(Your objective): Copy exactly, and only, the lines between the start of the entries below and the line containing "что для возможного", both inclusive. Omit pictures.

- - - -

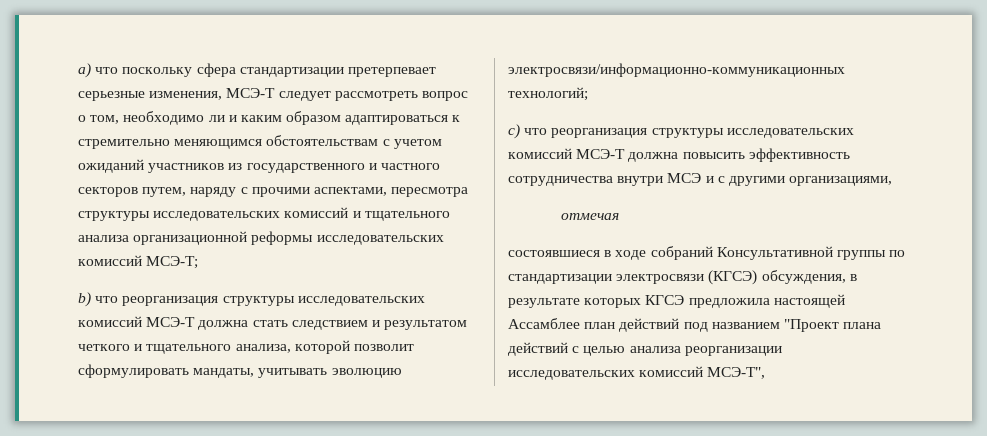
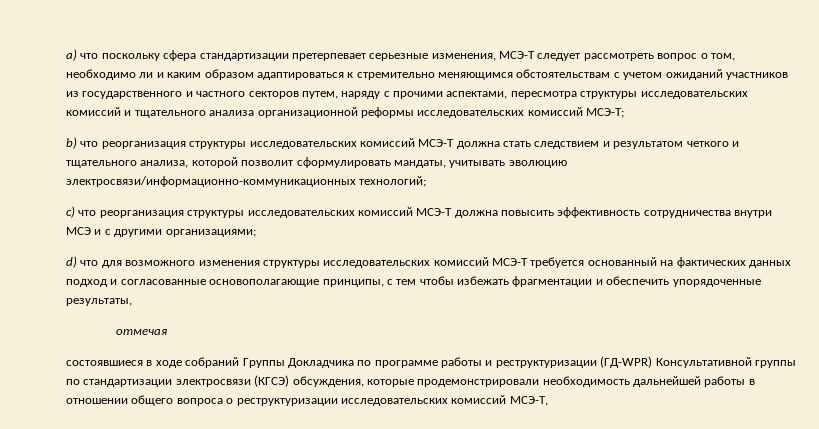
- c) что реорганизация структуры исследовательских комиссий МСЭ-Т должна повысить эффективность сотрудничества внутри МСЭ и с другими организациями,
+ c) что реорганизация структуры исследовательских комиссий МСЭ-Т должна повысить эффективность сотрудничества внутри МСЭ и с другими организациями;
+ d) что для возможного изменения структуры исследовательских комиссий МСЭ-Т требуется основанный на фактических данных подход и согласованные основополагающие принципы, с тем чтобы избежать фрагментации и обеспечить упорядоченные результаты,
- состоявшиеся в ходе собраний Консультативной группы по стандартизации электросвязи (КГСЭ) обсуждения, в результате которых КГСЭ предложила настоящей Ассамблее план действий под названием "Проект плана действий с целью анализа реорганизации исследовательских комиссий МСЭ-Т",
+ состоявшиеся в ходе собраний Группы Докладчика по программе работы и реструктуризации (ГД-WPR) Консультативной группы по стандартизации электросвязи (КГСЭ) обсуждения, которые продемонстрировали необходимость дальнейшей работы в отношении общего вопроса о реструктуризации исследовательских комиссий МСЭ-T,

- - - -

(Exercise result):
- c) что реорганизация структуры исследовательских комиссий МСЭ-Т должна повысить эффективность сотрудничества внутри МСЭ и с другими организациями,
+ c) что реорганизация структуры исследовательских комиссий МСЭ-Т должна повысить эффективность сотрудничества внутри МСЭ и с другими организациями;
+ d) что для возможного изменения структуры исследовательских комиссий МСЭ-Т требуется основанный на фактических данных подход и согласованные основополагающие принципы, с тем чтобы избежать фрагментации и обеспечить упорядоченные результаты,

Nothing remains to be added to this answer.